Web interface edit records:
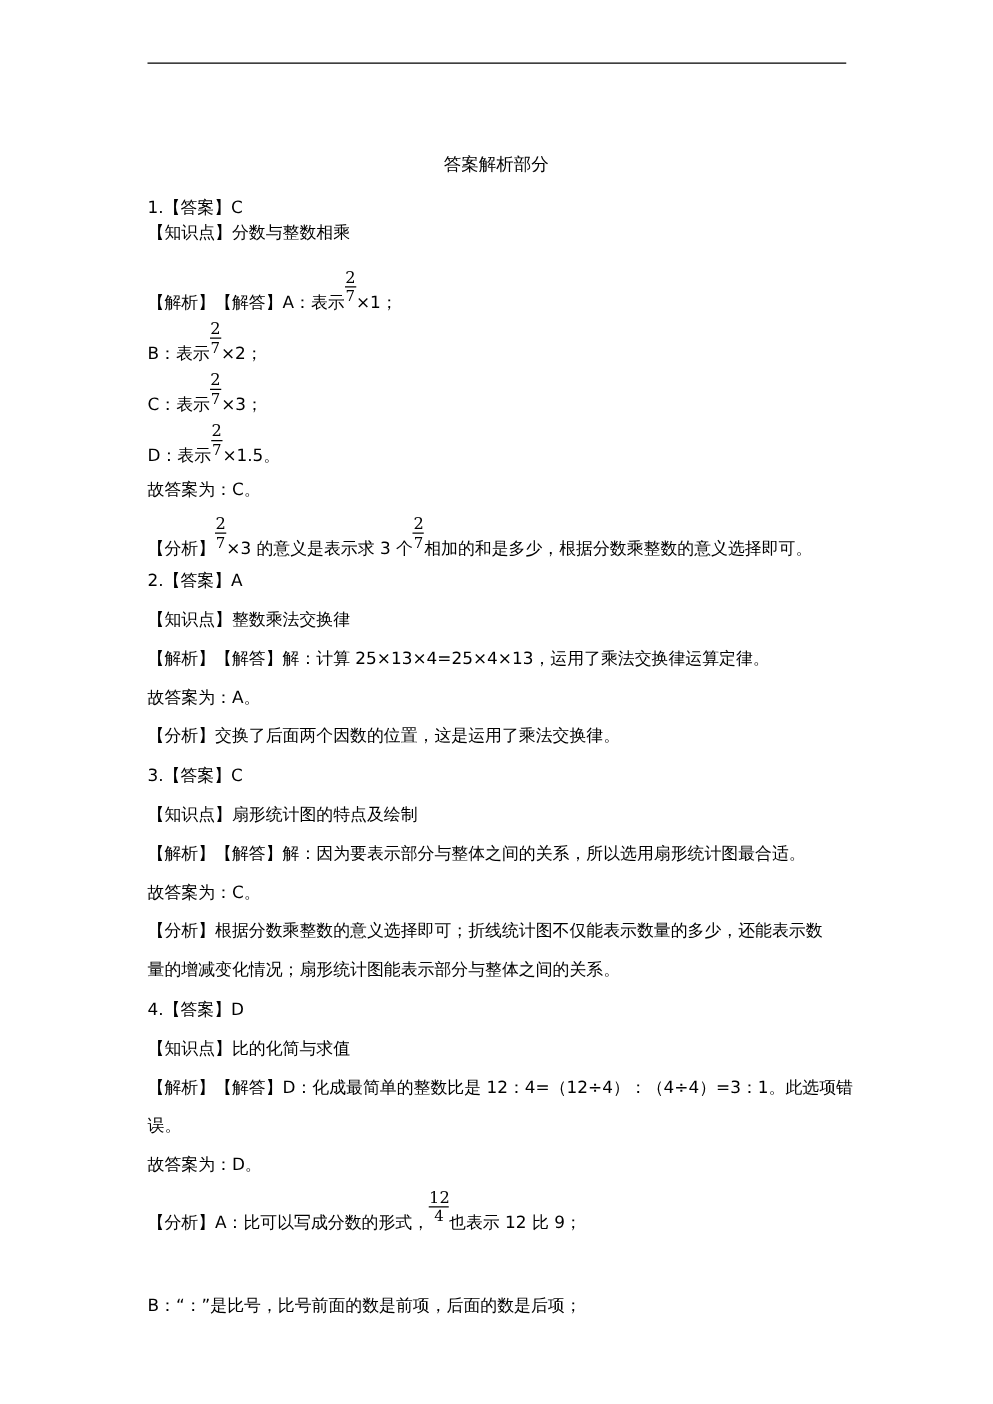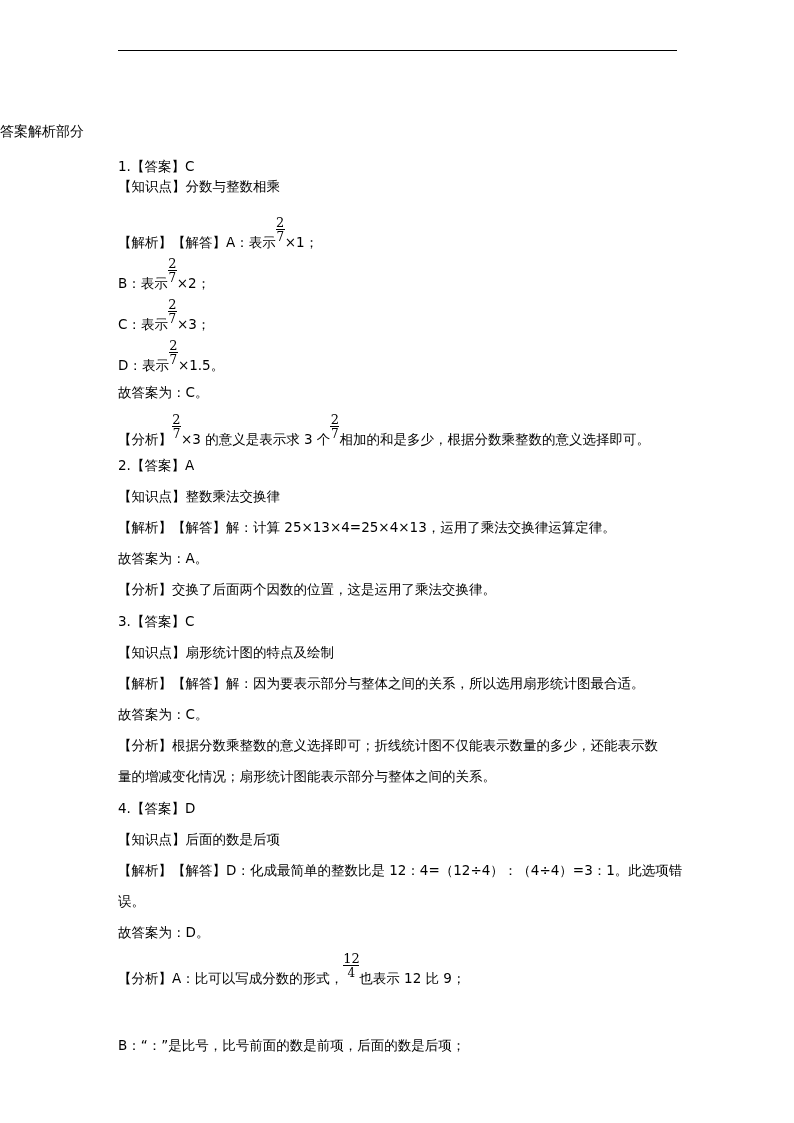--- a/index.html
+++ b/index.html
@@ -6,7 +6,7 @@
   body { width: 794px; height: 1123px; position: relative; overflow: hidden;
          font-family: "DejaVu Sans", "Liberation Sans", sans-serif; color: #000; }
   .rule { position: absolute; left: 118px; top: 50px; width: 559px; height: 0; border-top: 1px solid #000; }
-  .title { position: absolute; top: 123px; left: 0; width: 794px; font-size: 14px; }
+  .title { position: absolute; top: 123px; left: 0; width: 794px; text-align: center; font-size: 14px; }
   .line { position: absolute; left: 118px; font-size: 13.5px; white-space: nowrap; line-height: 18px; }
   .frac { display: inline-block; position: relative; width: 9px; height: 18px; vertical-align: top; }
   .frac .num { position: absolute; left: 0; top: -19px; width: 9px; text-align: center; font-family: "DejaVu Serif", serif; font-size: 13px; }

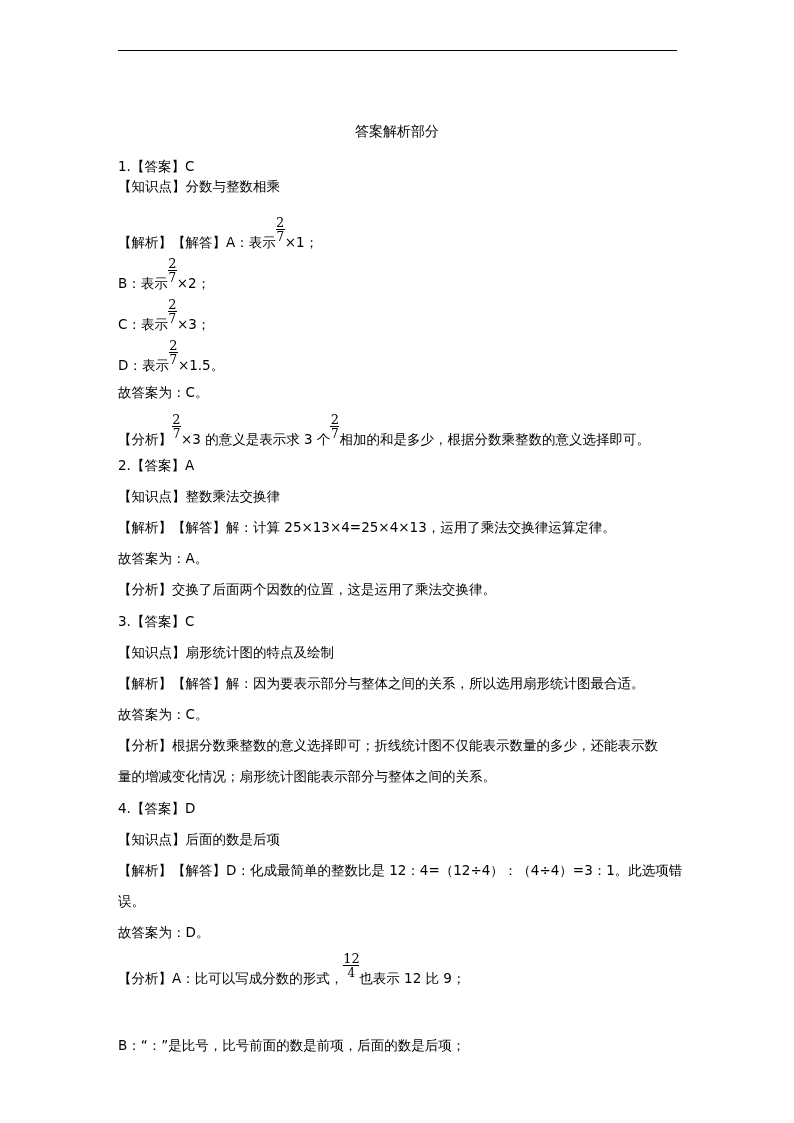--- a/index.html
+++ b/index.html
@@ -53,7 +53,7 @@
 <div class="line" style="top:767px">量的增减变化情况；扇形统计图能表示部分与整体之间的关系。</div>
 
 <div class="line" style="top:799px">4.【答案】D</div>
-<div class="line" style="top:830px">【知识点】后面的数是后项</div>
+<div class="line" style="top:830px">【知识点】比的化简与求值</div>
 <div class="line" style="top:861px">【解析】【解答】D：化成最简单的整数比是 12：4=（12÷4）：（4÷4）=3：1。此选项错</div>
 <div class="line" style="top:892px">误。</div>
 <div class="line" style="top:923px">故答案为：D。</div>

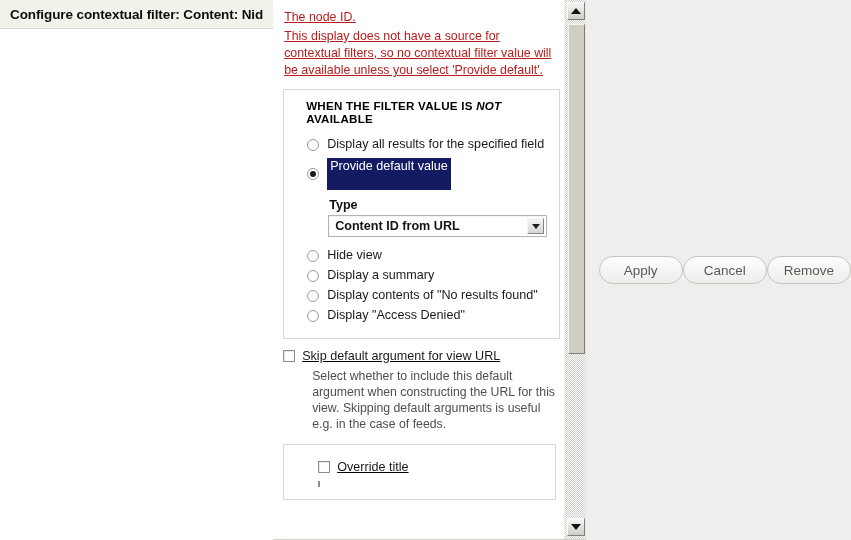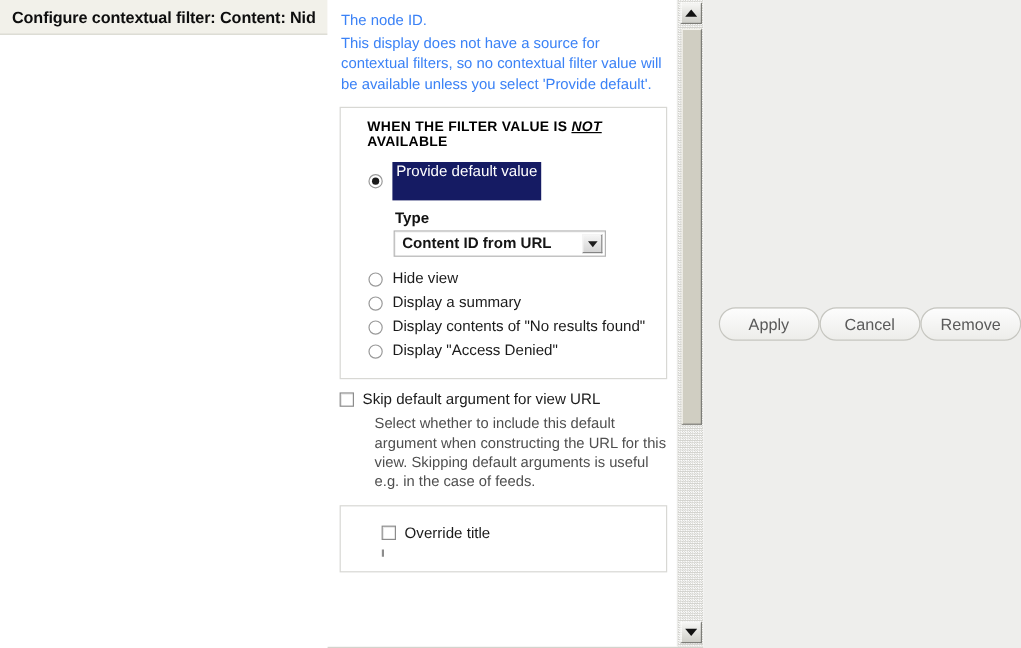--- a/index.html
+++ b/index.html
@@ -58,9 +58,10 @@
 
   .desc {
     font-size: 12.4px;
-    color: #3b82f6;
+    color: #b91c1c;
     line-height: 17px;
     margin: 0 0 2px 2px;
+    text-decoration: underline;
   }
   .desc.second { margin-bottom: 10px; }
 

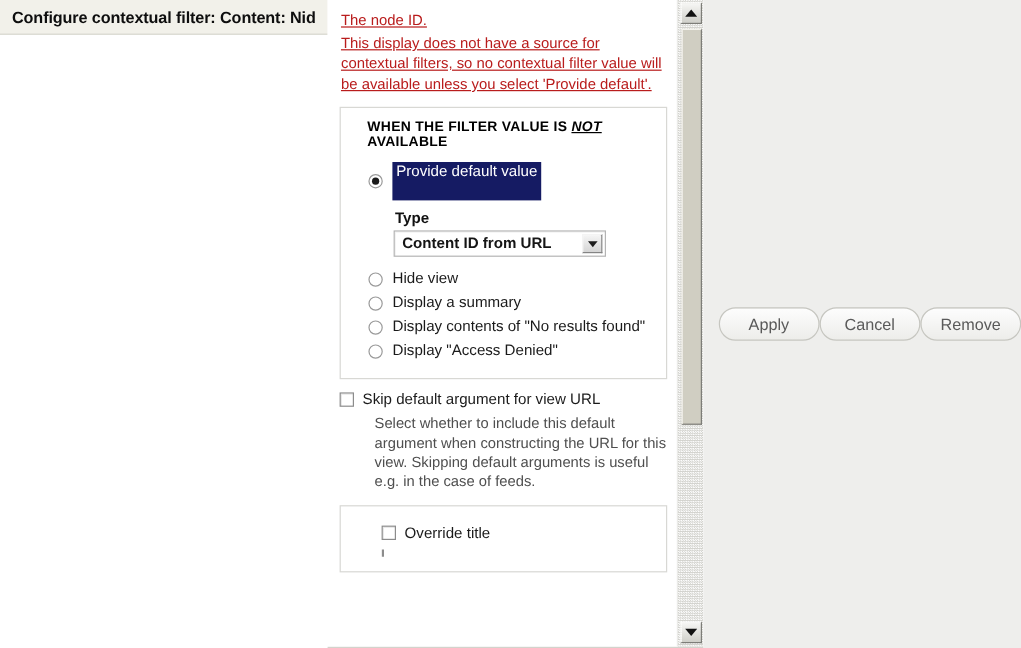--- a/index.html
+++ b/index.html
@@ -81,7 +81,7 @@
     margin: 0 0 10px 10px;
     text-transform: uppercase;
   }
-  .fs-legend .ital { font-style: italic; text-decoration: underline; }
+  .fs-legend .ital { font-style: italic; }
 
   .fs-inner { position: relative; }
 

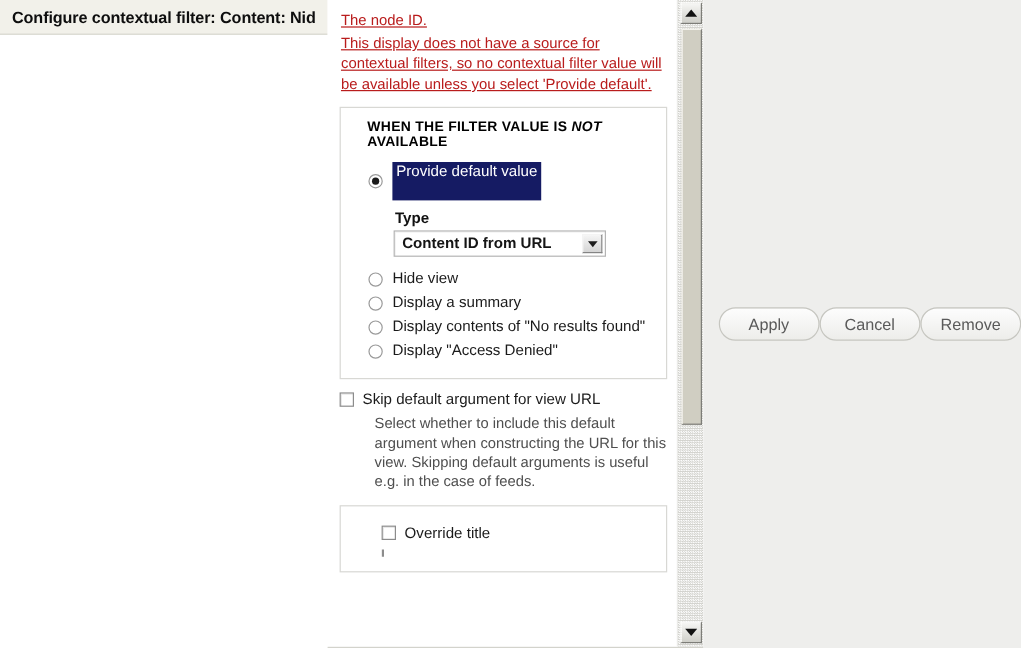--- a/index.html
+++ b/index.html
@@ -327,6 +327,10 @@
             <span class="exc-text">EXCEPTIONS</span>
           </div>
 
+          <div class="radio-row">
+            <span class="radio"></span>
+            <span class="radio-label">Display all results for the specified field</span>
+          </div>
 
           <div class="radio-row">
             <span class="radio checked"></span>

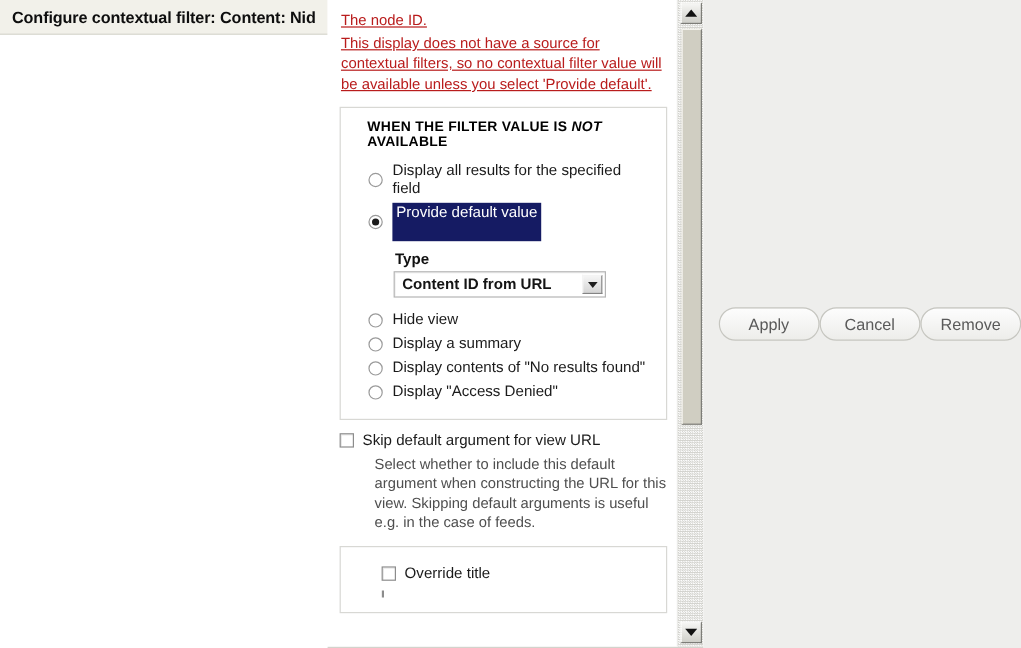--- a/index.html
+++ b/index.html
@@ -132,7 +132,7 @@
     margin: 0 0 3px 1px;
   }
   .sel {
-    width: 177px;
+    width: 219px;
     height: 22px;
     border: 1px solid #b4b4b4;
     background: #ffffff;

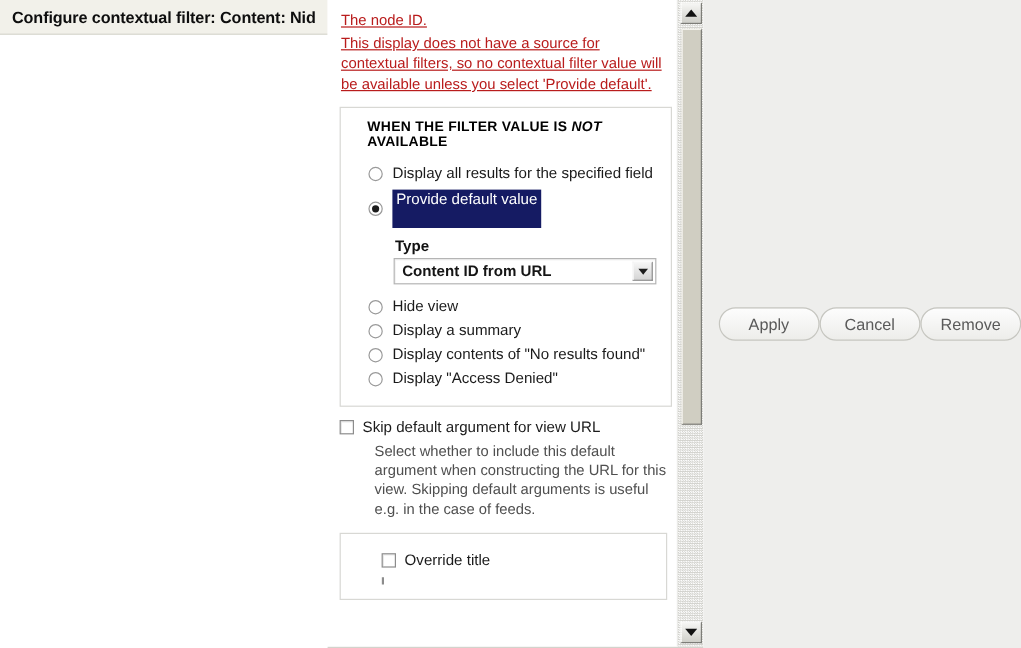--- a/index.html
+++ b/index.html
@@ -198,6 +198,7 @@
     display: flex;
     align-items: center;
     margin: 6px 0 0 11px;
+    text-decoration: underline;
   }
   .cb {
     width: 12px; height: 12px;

EXERCISE: Go through the data and show each line that holds "text".

RESULT BELOW:
+  .title { position: absolute; top: 123px; left: 0; width: 794px; text-align: center; font-size: 14px; }
   .frac .num { position: absolute; left: 0; top: -19px; width: 9px; text-align: center; font-family: "DejaVu Serif", serif; font-size: 13px; }
+    text-decoration: underline;
     text-transform: uppercase;
-  .fs-legend .ital { font-style: italic; text-decoration: underline; }
             <span class="exc-text">EXCEPTIONS</span>
+    text-decoration: underline;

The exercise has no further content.